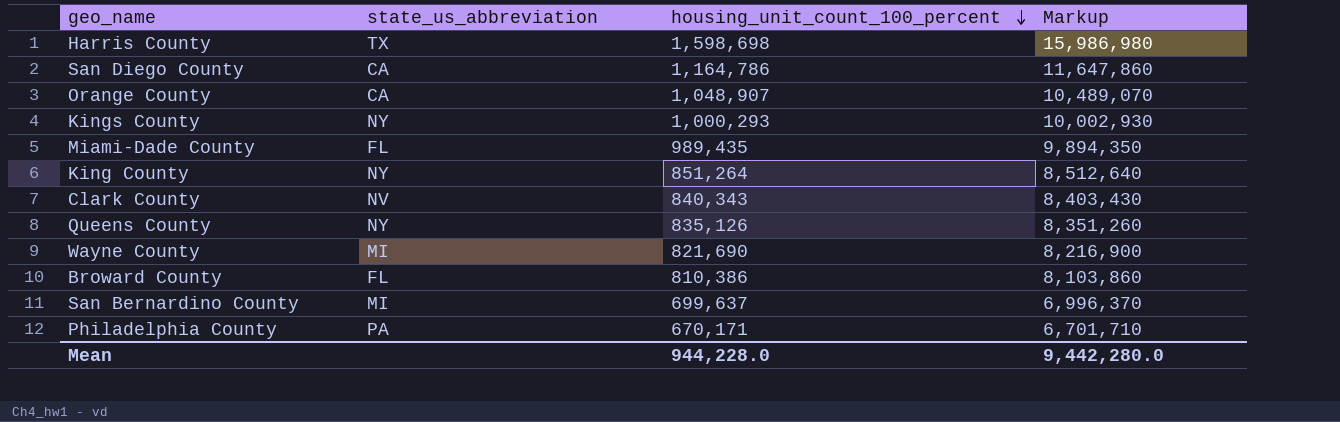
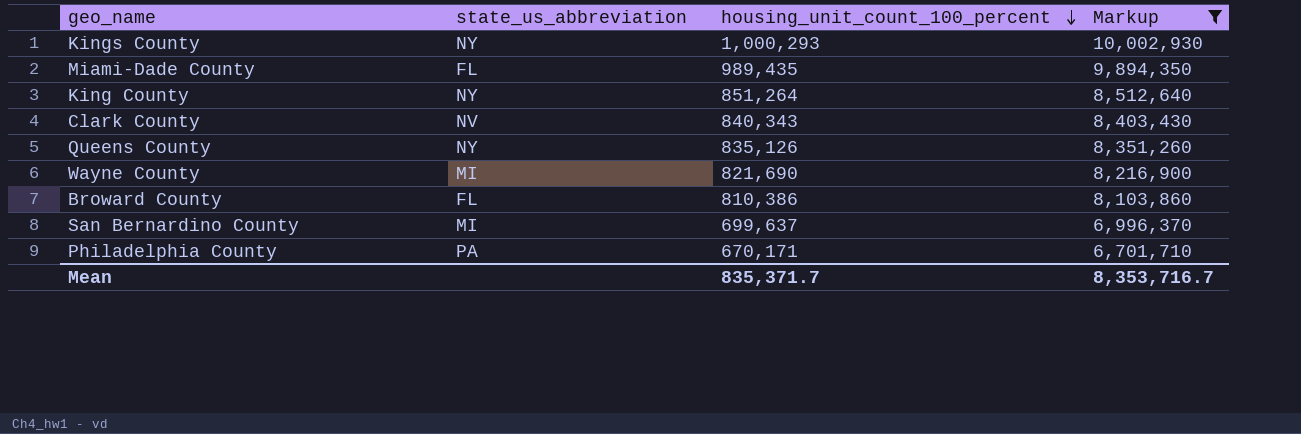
filter: none -> Markup <= 10,002,930
Mean | housing_unit_count_100_percent: 944,228.0 -> 835,371.7
Mean | Markup: 9,442,280.0 -> 8,353,716.7

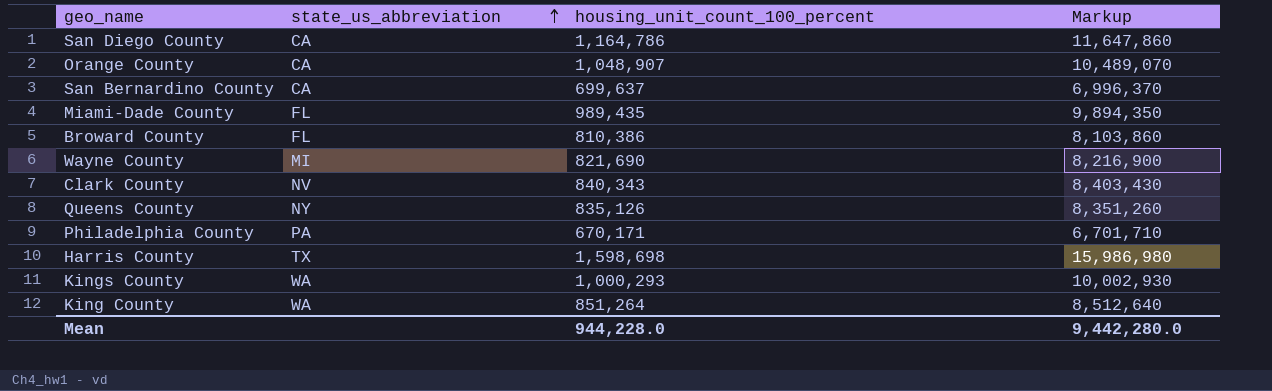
filter: Markup <= 10,002,930 -> none
row order: housing_unit_count_100_percent descending -> state_us_abbreviation ascending
San Bernardino County | state_us_abbreviation: MI -> CA
Kings County | state_us_abbreviation: NY -> WA
King County | state_us_abbreviation: NY -> WA
Mean | housing_unit_count_100_percent: 835,371.7 -> 944,228.0
Mean | Markup: 8,353,716.7 -> 9,442,280.0

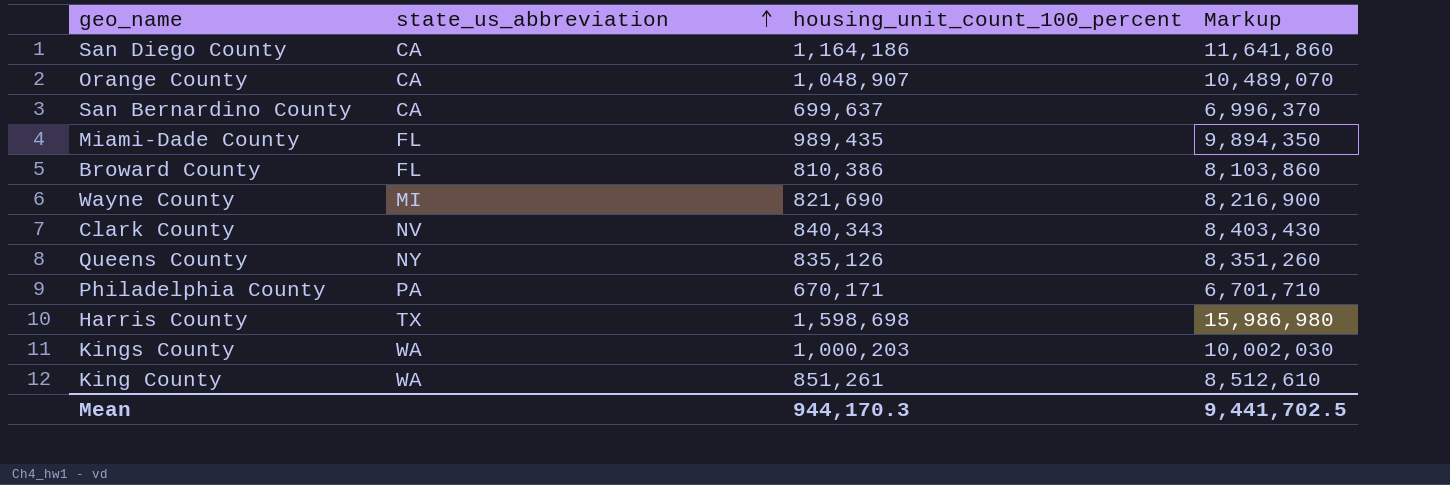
San Diego County | housing_unit_count_100_percent: 1,164,786 -> 1,164,186
San Diego County | Markup: 11,647,860 -> 11,641,860
Kings County | housing_unit_count_100_percent: 1,000,293 -> 1,000,203
Kings County | Markup: 10,002,930 -> 10,002,030
King County | housing_unit_count_100_percent: 851,264 -> 851,261
King County | Markup: 8,512,640 -> 8,512,610
Mean | housing_unit_count_100_percent: 944,228.0 -> 944,170.3
Mean | Markup: 9,442,280.0 -> 9,441,702.5

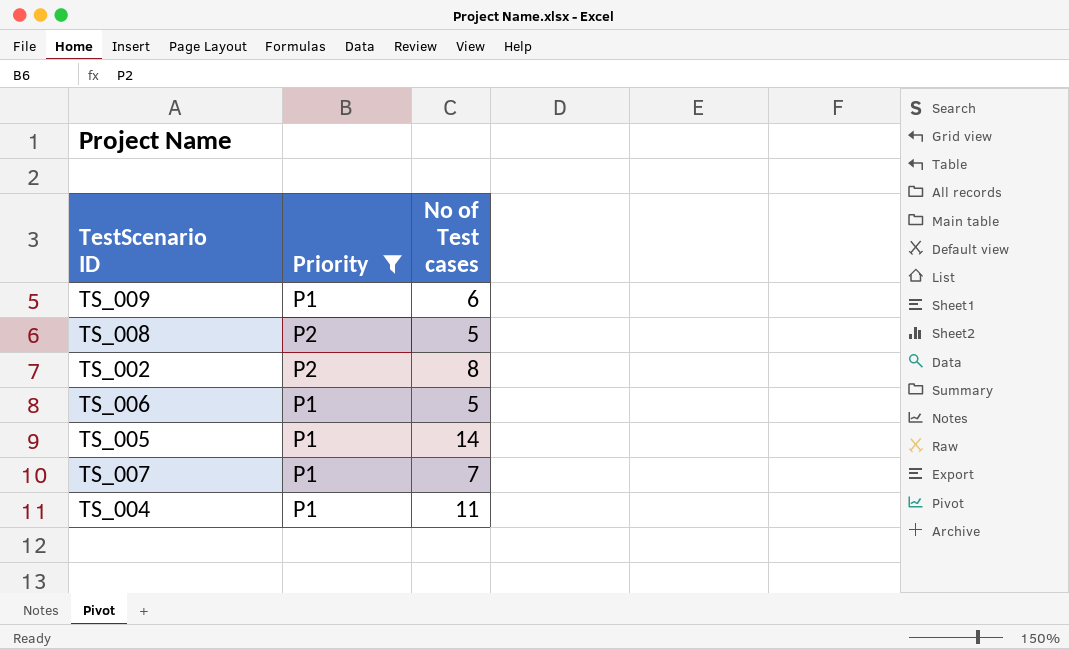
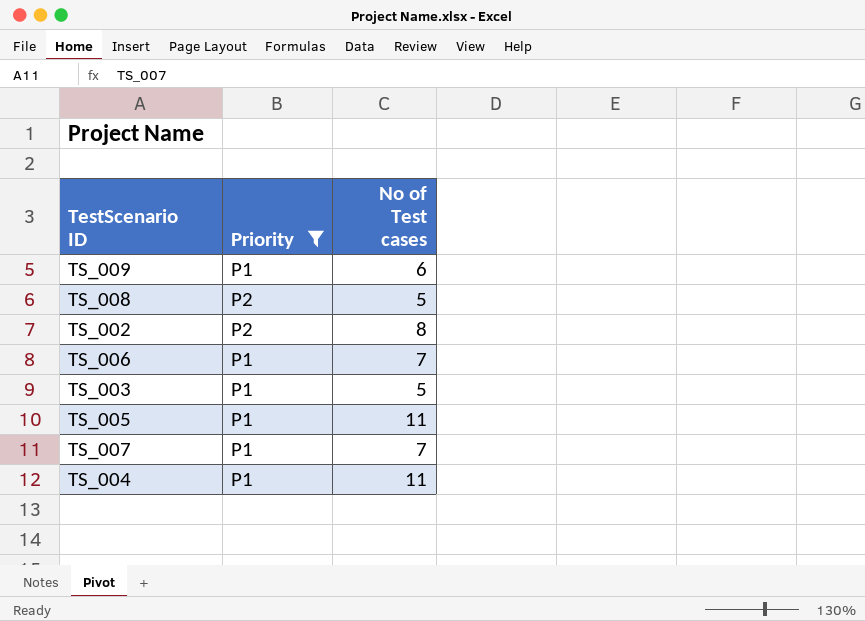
TS_006 | No of Test cases: 5 -> 7
row TS_003: none -> P1 | 5
TS_005 | No of Test cases: 14 -> 11

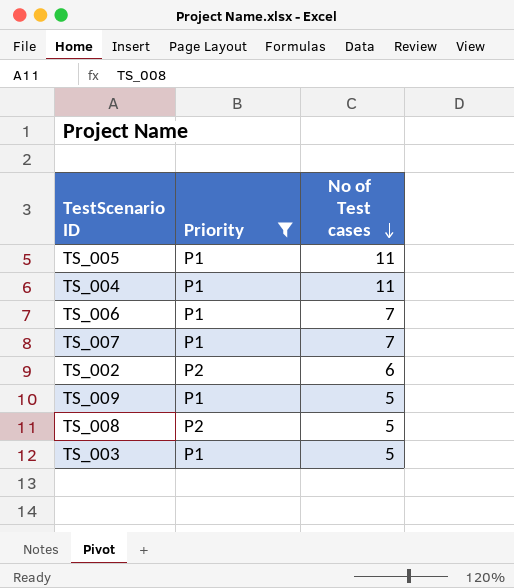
row order: none -> No of Test cases descending
TS_002 | No of Test cases: 8 -> 6
TS_009 | No of Test cases: 6 -> 5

------------------------------------

## Assigned task
Whenever a line in the records above contains the string "order", copy that line.

## Reply
row order: housing_unit_count_100_percent descending -> state_us_abbreviation ascending
row order: none -> No of Test cases descending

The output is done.